Graham Worton, the project's chief geologist, said visitors would pass through the millions of years of earth's history, layer by layer, on their descent through the rock's strata.

"When people get to the bottom, about 200ft below, they will enter the world of the miners which hasn't been seen for 200 years," he said.

Visitors can see 420 million years of history in the caverns

On reaching the bottom, people will be able to step through a cavern to the mine's underground canal basin - still awash with crystal clear water.

But engineers have also had to tackle the problem of how to transport people back up to the surface.

Roger Morgan, an engineer with Dudley Metropolitan Borough Council, said the answer is to build an underground station next to the basin, which will operate what is thought to be the world's first underground, inclined lift.

"The incline will be 34 degrees, it will be about 120m long and it will take 20 to 30 seconds to take people back to the surface.

"It will look like a capsule on the London Eye but will travel through a tunnel which is 6m in diameter."

Sifting for fossils

Scientists are looking forward to the prospect of finding more fossils while carrying out the works.

"The opportunity to shift several thousand tonnes of new rock and to sift through it for fossils - the scientists are jumping up and down," Mr Morgan said.

Wren's Nest cavern
Limestone was quarried at the old site
The project is just one of many which makes up the Black Country's lottery bid.

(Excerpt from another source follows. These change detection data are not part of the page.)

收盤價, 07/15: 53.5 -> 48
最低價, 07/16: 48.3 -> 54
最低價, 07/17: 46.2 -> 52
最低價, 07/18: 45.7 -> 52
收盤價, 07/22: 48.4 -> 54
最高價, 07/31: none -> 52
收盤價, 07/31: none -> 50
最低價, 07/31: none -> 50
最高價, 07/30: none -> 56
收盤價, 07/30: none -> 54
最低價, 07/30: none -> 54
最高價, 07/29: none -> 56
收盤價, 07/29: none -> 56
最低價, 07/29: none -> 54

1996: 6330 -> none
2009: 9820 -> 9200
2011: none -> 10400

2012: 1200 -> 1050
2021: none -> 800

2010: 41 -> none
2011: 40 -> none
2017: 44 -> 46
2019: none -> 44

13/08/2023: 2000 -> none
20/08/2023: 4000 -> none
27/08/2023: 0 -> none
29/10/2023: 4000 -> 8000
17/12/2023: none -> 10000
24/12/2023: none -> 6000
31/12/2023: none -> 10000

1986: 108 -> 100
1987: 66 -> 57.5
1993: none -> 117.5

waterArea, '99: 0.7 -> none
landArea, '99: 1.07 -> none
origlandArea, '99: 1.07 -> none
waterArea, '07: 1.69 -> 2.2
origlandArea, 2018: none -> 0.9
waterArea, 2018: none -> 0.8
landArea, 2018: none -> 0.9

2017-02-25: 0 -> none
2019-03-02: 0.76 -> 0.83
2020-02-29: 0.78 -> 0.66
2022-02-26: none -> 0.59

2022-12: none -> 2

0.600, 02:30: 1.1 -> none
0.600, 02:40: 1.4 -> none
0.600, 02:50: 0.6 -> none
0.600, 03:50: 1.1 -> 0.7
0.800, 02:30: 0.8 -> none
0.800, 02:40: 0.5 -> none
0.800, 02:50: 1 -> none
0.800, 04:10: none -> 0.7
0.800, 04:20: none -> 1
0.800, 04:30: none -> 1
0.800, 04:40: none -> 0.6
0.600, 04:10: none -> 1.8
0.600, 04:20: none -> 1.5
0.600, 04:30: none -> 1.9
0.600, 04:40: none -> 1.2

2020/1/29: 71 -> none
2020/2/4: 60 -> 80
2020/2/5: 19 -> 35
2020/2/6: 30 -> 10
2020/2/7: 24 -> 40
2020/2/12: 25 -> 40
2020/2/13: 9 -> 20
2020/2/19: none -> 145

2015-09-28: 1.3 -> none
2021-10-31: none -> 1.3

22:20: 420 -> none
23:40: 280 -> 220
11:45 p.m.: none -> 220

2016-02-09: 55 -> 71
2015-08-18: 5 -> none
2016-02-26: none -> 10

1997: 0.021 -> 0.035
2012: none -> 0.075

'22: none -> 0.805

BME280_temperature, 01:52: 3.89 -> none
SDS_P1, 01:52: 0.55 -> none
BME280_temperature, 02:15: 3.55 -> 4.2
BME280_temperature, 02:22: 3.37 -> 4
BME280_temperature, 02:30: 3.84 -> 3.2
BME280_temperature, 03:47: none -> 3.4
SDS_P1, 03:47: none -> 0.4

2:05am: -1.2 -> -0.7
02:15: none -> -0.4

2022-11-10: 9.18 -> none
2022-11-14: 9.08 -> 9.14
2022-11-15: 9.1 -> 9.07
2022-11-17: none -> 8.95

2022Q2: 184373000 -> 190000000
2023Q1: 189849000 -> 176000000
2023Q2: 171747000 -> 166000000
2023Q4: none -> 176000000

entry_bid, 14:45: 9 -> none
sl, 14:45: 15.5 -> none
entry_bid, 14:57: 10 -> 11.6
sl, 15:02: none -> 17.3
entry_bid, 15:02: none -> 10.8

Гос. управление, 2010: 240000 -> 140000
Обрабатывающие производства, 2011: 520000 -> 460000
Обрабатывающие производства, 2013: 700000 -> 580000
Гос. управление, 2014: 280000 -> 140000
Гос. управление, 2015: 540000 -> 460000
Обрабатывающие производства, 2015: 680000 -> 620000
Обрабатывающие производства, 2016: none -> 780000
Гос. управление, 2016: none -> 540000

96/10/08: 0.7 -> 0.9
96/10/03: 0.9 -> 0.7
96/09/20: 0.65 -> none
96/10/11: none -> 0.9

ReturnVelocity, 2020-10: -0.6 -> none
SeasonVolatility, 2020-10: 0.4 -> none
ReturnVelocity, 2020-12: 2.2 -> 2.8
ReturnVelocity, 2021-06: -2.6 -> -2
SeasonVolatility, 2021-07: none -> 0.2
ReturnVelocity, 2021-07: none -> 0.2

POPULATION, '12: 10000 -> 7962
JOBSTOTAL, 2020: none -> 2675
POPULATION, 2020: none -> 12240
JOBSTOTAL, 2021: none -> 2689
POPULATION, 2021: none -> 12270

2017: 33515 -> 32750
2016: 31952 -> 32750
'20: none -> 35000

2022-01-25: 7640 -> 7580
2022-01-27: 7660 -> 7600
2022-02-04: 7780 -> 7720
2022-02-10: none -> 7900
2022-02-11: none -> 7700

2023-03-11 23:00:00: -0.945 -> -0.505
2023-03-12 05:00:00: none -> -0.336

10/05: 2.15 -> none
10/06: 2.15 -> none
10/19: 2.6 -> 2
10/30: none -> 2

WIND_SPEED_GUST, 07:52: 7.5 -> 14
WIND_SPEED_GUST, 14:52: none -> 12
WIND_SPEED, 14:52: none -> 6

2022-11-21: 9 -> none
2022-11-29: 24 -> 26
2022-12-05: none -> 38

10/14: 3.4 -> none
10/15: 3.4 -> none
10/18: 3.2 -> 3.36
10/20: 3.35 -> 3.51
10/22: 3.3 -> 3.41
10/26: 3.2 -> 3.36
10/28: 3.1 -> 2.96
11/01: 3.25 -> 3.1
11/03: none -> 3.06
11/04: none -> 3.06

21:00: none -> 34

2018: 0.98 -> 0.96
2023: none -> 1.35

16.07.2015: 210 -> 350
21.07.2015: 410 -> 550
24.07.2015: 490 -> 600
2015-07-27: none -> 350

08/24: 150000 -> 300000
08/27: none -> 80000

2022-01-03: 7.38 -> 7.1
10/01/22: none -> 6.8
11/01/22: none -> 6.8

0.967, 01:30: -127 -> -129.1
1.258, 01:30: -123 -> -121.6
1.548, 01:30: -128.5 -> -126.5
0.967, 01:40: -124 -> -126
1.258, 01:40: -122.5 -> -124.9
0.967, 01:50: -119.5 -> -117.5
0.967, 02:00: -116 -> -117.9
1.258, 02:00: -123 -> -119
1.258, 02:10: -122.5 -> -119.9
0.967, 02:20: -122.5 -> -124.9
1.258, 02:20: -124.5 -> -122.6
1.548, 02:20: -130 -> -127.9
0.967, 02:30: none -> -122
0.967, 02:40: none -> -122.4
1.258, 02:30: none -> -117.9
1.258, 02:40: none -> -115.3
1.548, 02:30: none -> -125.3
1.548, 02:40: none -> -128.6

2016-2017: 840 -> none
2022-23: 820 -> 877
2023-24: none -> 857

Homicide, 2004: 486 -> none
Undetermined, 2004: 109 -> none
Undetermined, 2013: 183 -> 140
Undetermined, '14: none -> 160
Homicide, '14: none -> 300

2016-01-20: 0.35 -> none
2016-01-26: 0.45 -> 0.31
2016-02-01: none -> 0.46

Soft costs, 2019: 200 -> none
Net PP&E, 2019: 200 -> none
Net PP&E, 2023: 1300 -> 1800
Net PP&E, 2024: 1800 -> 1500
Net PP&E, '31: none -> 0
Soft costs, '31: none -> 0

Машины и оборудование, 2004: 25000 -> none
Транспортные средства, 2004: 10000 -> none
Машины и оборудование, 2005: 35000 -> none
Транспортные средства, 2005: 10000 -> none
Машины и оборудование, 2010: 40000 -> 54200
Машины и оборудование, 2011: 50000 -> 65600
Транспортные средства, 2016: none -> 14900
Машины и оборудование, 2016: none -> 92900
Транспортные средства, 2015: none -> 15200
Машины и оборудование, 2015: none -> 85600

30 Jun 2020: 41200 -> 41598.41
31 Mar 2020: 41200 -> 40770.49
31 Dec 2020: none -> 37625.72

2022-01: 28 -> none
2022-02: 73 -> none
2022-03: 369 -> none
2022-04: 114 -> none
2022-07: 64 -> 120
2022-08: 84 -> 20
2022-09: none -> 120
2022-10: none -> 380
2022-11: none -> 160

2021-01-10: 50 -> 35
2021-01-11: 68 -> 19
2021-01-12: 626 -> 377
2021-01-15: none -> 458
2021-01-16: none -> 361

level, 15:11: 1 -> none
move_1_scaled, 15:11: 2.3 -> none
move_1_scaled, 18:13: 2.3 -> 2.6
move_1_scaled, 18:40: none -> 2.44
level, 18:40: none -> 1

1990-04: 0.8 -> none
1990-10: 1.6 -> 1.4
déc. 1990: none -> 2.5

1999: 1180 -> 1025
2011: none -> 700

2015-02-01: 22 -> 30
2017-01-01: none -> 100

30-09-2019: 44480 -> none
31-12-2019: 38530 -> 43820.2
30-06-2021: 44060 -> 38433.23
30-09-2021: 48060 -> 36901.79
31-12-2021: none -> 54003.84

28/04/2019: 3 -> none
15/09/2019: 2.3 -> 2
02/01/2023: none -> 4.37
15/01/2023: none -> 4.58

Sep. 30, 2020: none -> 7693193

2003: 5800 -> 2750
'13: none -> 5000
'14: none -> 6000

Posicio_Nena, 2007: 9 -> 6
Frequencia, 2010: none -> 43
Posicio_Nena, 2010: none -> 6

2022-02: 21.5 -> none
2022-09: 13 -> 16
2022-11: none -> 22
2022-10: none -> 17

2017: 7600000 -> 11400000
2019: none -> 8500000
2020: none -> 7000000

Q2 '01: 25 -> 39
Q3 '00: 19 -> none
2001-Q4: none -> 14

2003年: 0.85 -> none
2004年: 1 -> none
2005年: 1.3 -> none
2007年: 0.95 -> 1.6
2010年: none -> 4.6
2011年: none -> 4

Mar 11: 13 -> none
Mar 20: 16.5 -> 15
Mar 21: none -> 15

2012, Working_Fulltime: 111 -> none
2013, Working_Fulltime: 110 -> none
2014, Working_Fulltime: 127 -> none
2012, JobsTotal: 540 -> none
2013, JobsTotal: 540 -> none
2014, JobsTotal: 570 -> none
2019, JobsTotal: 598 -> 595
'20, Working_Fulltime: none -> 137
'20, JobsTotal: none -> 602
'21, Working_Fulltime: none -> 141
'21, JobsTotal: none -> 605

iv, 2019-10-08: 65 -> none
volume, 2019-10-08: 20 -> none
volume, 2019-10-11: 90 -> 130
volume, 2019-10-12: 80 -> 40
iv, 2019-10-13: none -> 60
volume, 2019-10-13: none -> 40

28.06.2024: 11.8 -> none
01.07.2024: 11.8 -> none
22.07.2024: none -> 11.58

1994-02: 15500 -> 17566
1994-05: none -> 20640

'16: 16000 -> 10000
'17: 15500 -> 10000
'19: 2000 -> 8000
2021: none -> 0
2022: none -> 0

It faces tough competition from three other projects.

Connect2 is a UK-wide project that aims to improve local travel in 79 communities by creating new walking and cycling routes for everyday journeys.

The Edge represents the next evolution of the Eden Project in Cornwall, where communities will be able to share the ideas they have for improving their lives and surroundings.

Finally, Sherwood: The Living Legend aims to protect the fragile ecology of one of the world's most famous forests so it can be enjoyed by future generations.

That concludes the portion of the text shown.